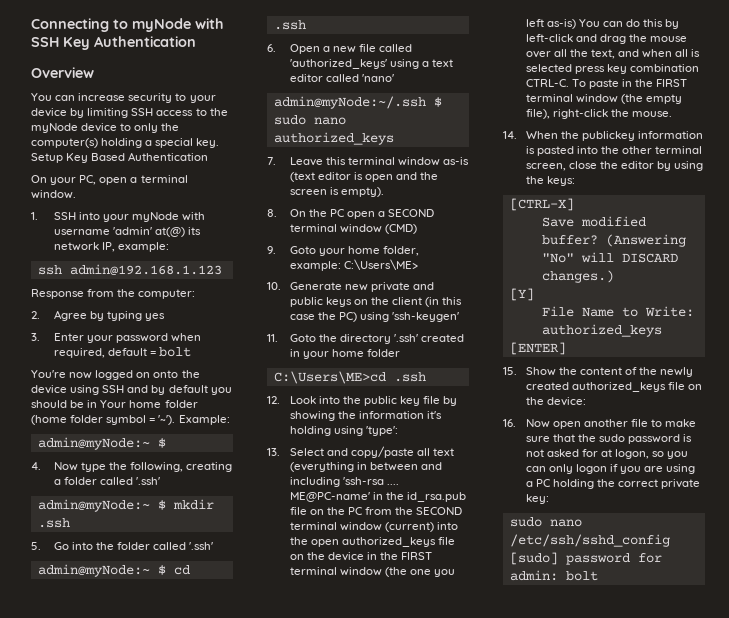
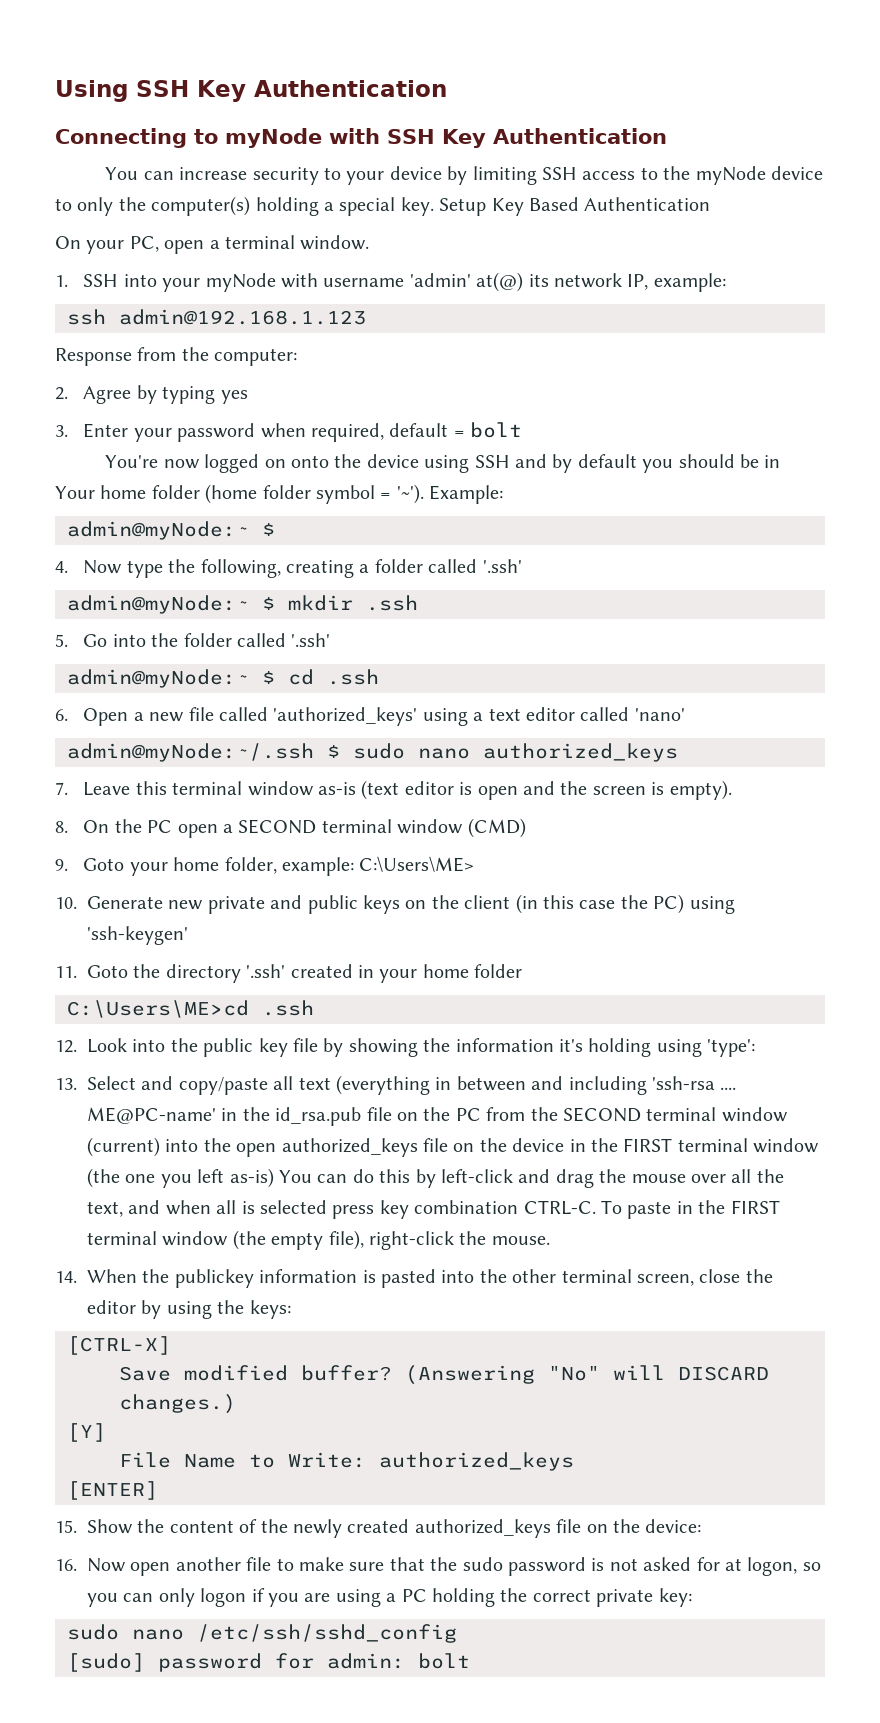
+ Using SSH Key Authentication
- Overview

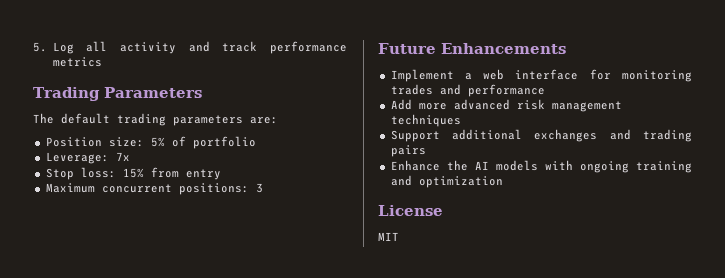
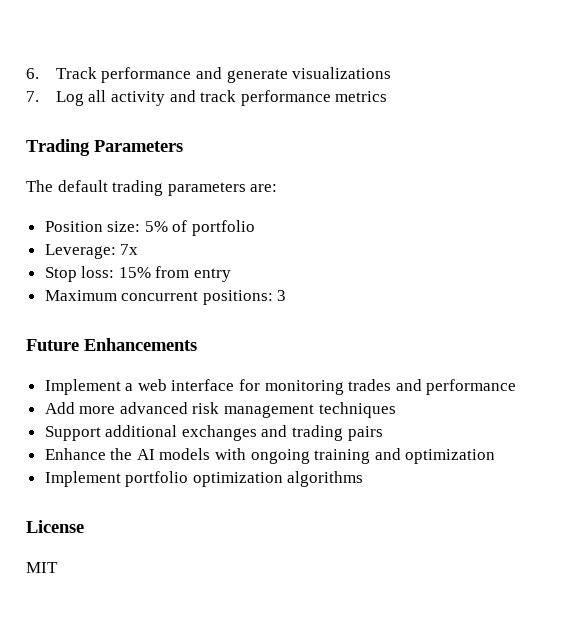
- 5. Log all activity and track performance metrics
+ 6. Track performance and generate visualizations
+ 7. Log all activity and track performance metrics
+ Implement portfolio optimization algorithms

________

■ **Your assignment**:
When a line of the data above holds the string "metrics", count it, and reply with the resulting number only.

■ **Answer**:
2